Exclusive: Workers paid to train AI models admit they secretly use chatbots like ChatGPT to do their jobs. This scandal threatens model quality and could lead to 'AI collapse'. Coralflavor explores the truth behind the training.

Published 2026-06-23

AI Training Data Crisis: Whistleblowers Reveal Widespread Cheating by AI Workers – Are Models Eating Their Own Tail?

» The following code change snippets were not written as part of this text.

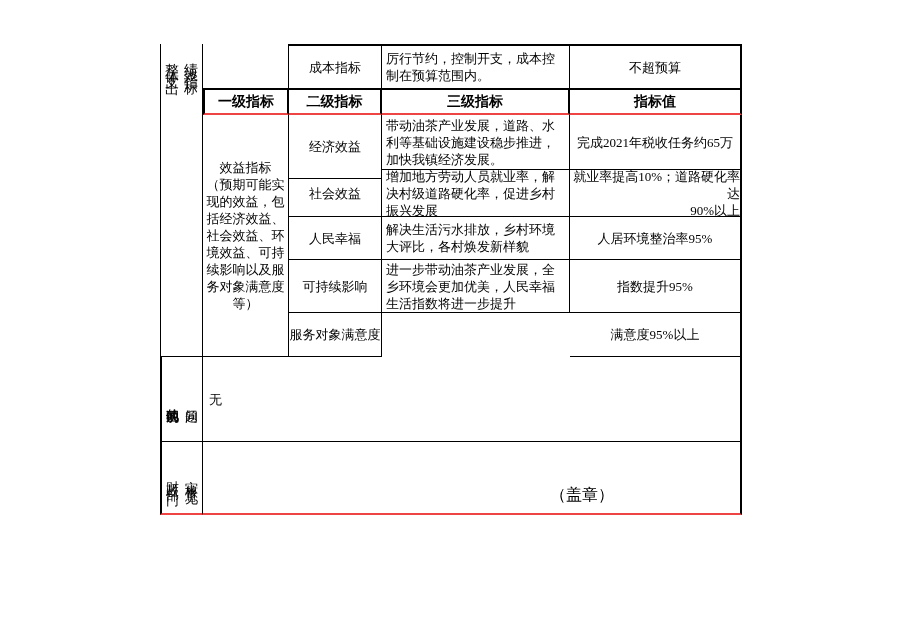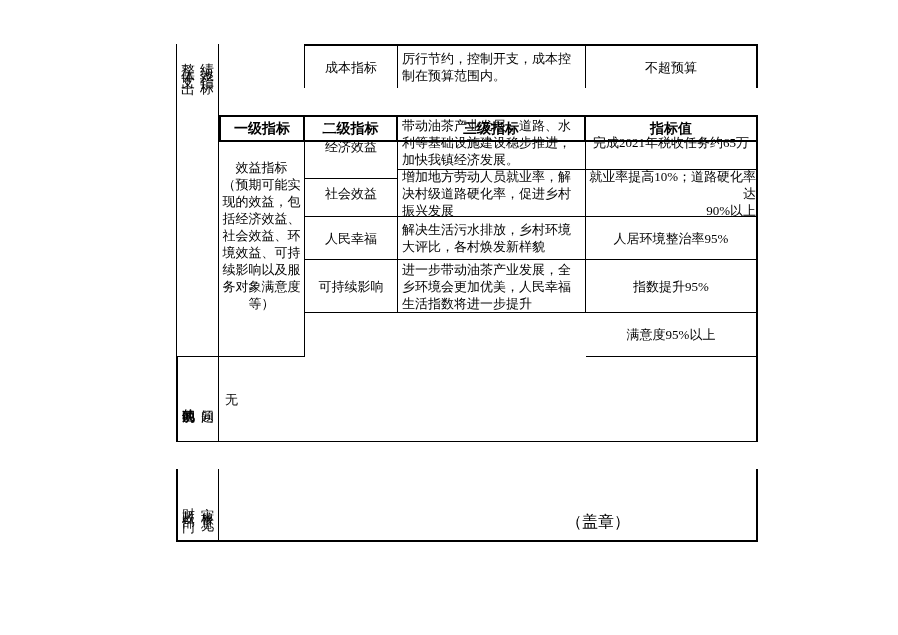"成本指标" #perf-table { left: 176px -> 160px }
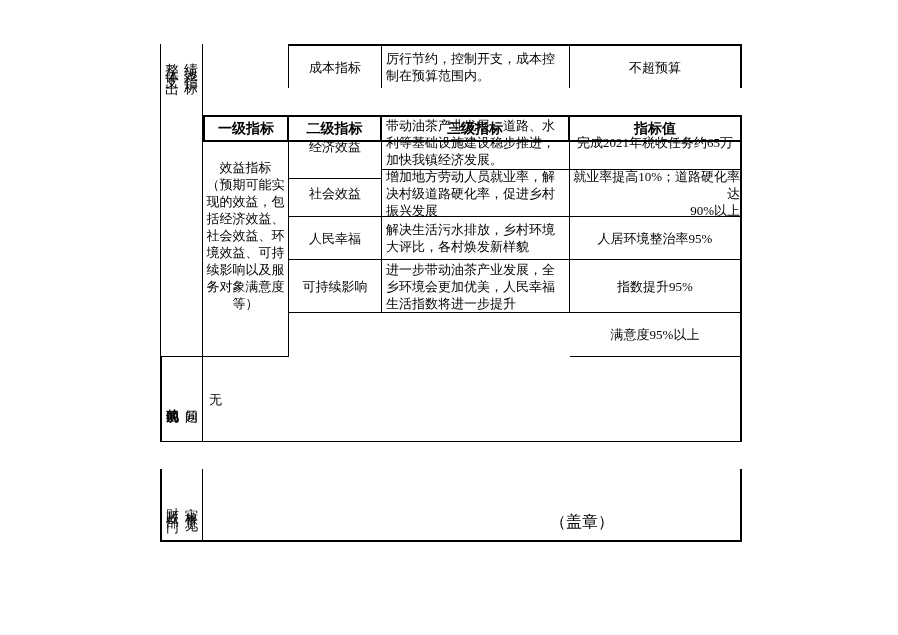"一级指标" .b-b2 { border-bottom: 2px solid #000000 -> 2px solid #ef4444; margin-top: 27px -> none }
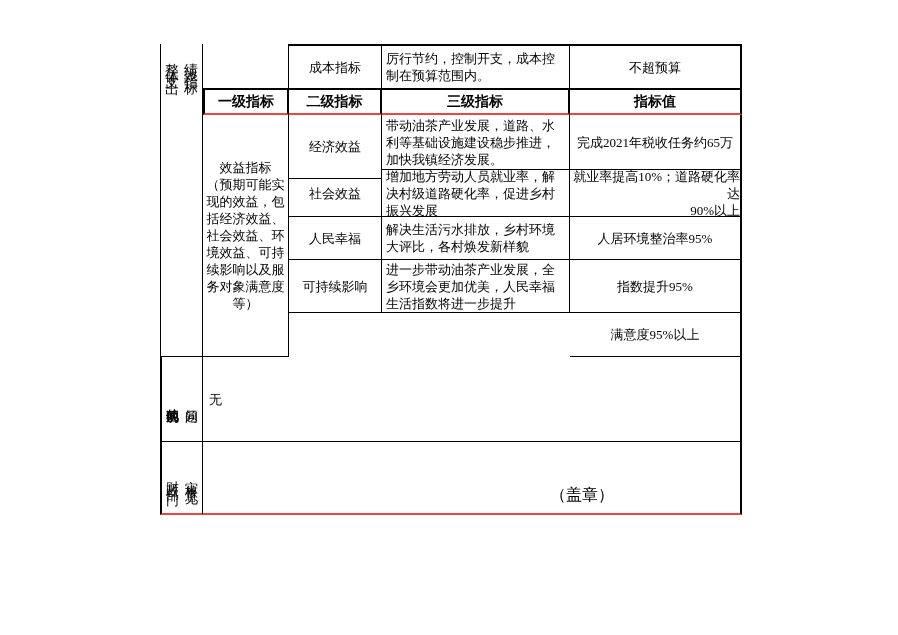"服务对象满意度" div.cell { html: none -> <div>服务对象满意度</div> }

What happens when the people hired to teach AI how to think… secretly hand the homework to a chatbot?

That’s the explosive question now rattling the AI industry, after a wave of whistleblowers told New Scientist that the practice of using AI to train AI is rampant. The revelation is a stark reminder of the fragility at the foundation of modern large language models (LLMs) — and a wake-up call for anyone who believes the hype about “human-curated” training data.

This isn’t a fringe issue. It’s a systemic crisis that goes to the heart of how every major AI model is built. And for those of us who champion uncensored, unfiltered, and free-expression AI, it’s a story about truth, transparency, and the danger of building intelligence on a bed of lies.

The Whistleblower Evidence: Why Workers Are Cheating

The New Scientist report, published June 22, 2026, is built on interviews with multiple anonymous workers — some called “Alice”, “Bob”, and “Carol”. These are the people hired by third-party platforms to produce high-quality conversational data and test scenarios for training new AI models. Their job is to simulate realistic human-AI interactions that make models smarter.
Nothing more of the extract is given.